California Governor Gavin Newsom said on Thursday the U.S. Department of Labor sent states a letter with that mandate, according to NPR. The Department of Labor said the roughly 420,000 federal employees who are "essential" cannot file for unemployment as they are "generally ineligible."
It also reported 10,454 initial claims by federal workers for the week that ended Jan. 5, doubling the previous week's figure. Thousands more have applied since, state officials said.
Newsom said the decision by the Department of Labor's decision was "jaw-dropping."
"So, the good news is, we're going to do it, and shame on them," he said.
"From a moral perspective, there is no debate on this issue and we will blow back aggressively on the Department of Labor."
The California Employment Development Department (EDD) reports unemployment claims for one week during the shutdown are up 600 percent from the same time last year. The state has over 245,000 federal employees.
Newsom encouraged people to continue to apply while the state figured out how to get the money. He estimated benefits that would last up to 26 weeks and provided a few hundred extra dollars a month. He said he knows it doesn't fix everything, but hopefully it helps.
His message to Trump: "Let us states do the job you can't seem to do yourself."
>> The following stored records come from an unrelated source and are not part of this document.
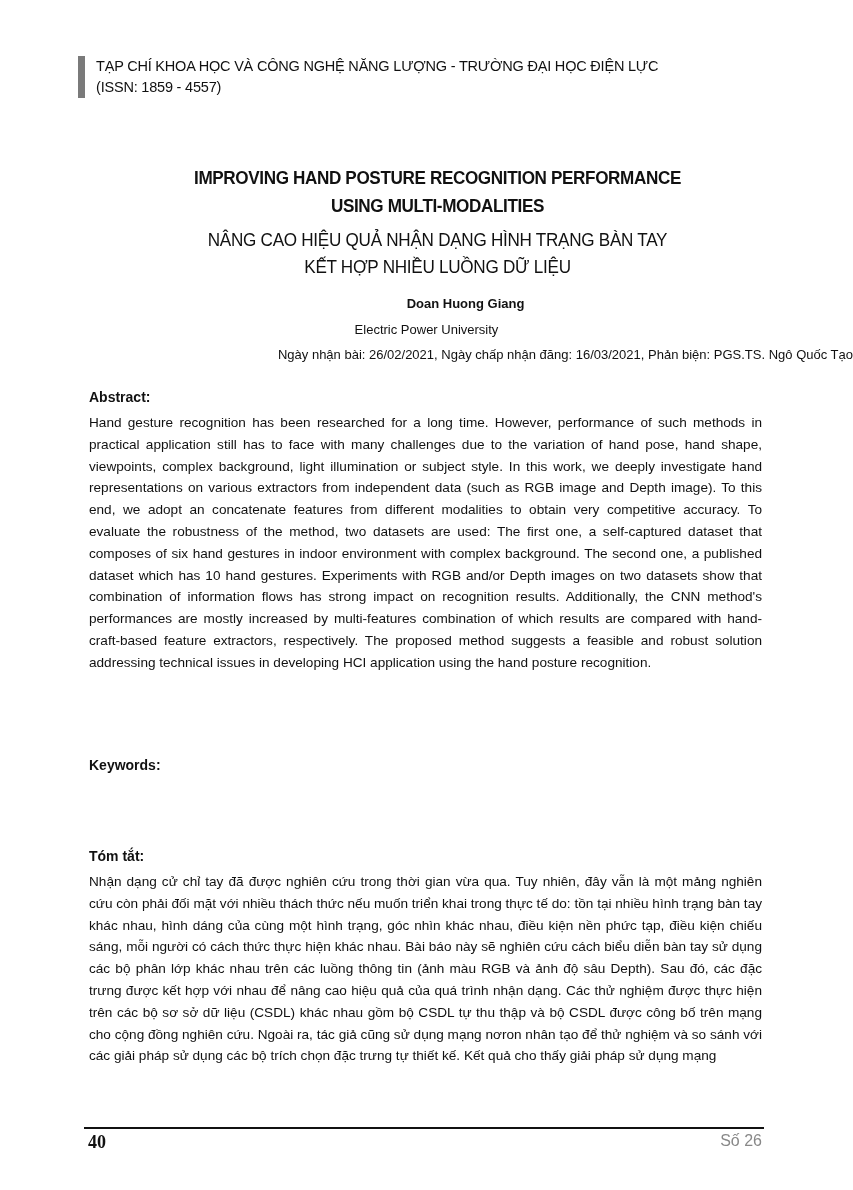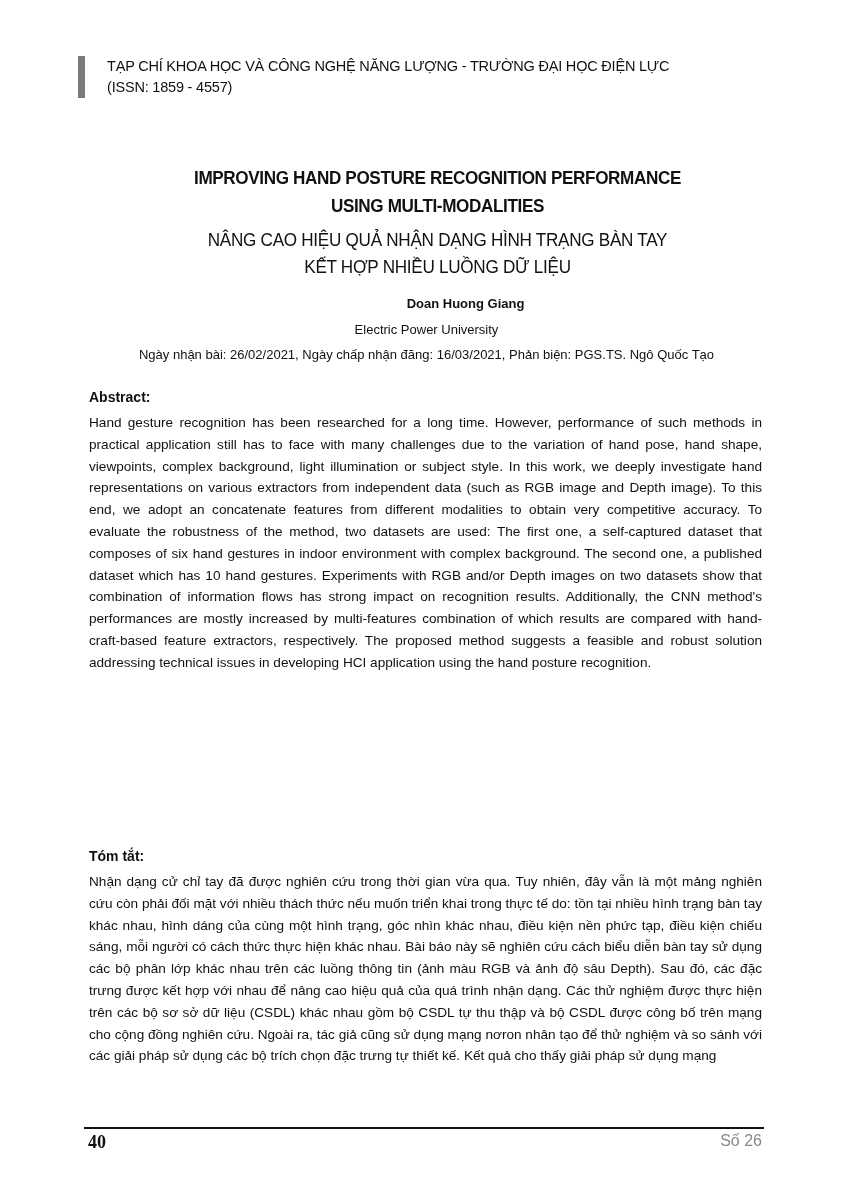"TẠP CHÍ KHOA HỌC VÀ" .journal-header { padding-left: 22px -> 11px }
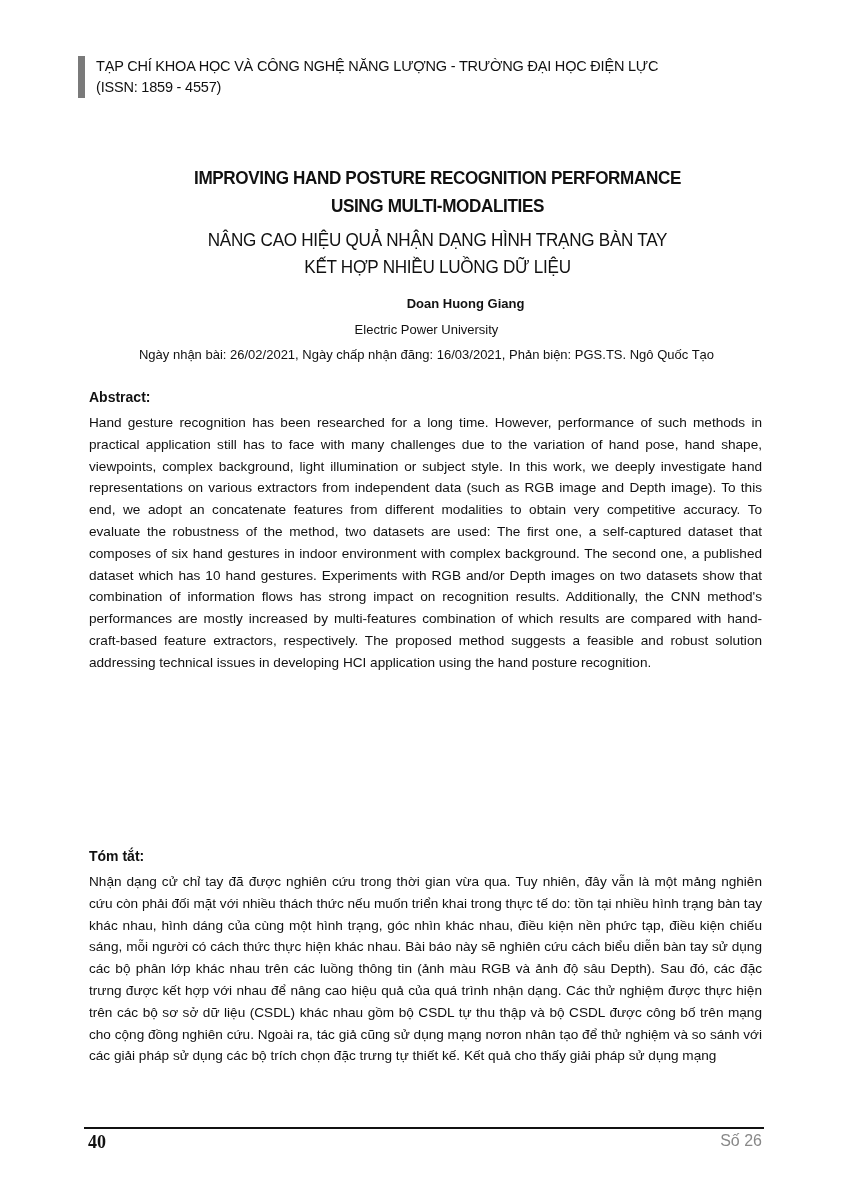"Ngày nhận bài: 26/02/2021, Ngày" .dates { text-align: center -> right }
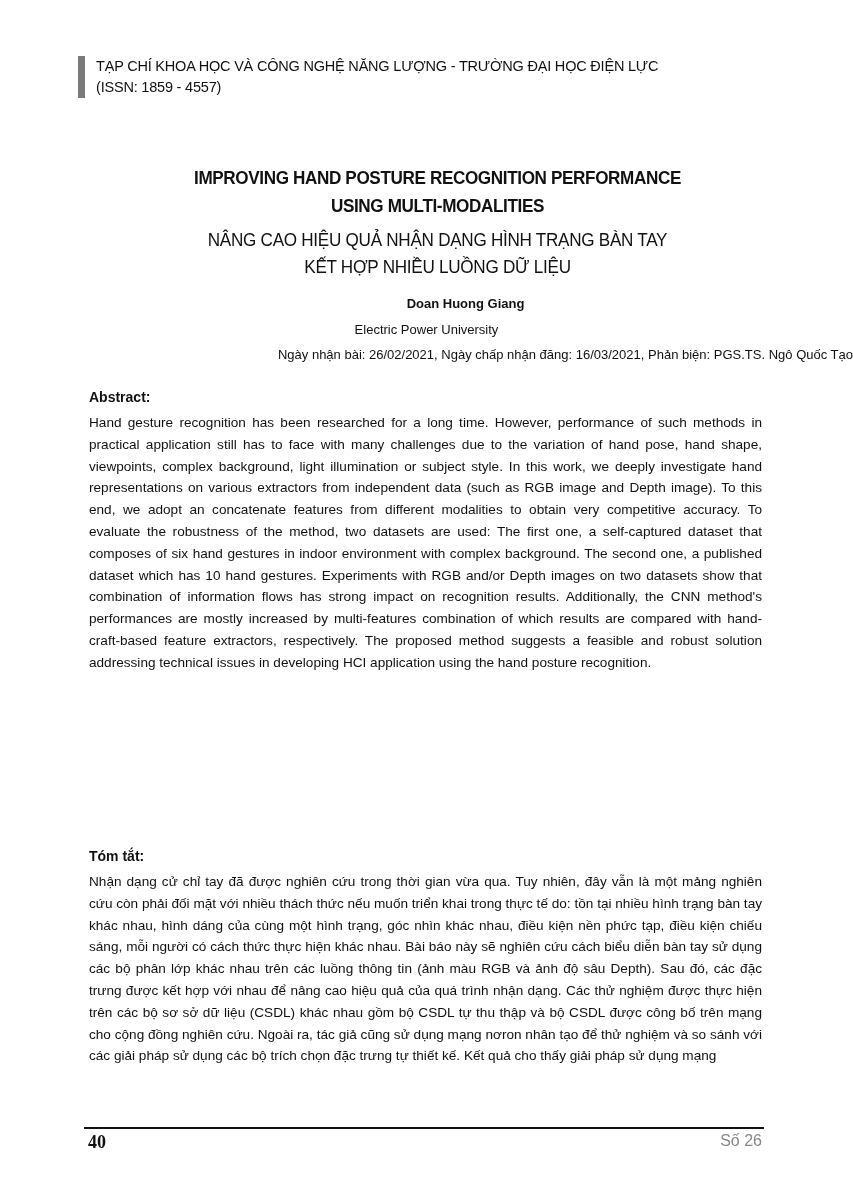"Keywords:" h3.section-heading { html: none -> <h3>Keywords:</h3> }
Some state officials said they had asked utilities and other companies to extend mercy to federal employees, and the federal Office of Personnel Management published sample letters that furloughed employees could send to creditors to ask for patience.
Texas has received more than 2,900 claims from federal workers since the shutdown began on Dec. 22, while Ohio is approaching 700. Kansas reported 445 filings, and Alabama was closing in on 500. Montana said it had logged almost 1,500.
Trump tweeted on Friday that he would be making a "major announcement" on Saturday about the government shutdown.
I will be making a major announcement concerning the Humanitarian Crisis on our Southern Border, and the Shutdown, tomorrow afternoon at 3 P.M., live from the @WhiteHouse.
— Donald J. Trump (@realDonaldTrump) January 18, 2019
A senior administration official told CNN that Trump plans to offer Democrats another proposal to end the shutdown.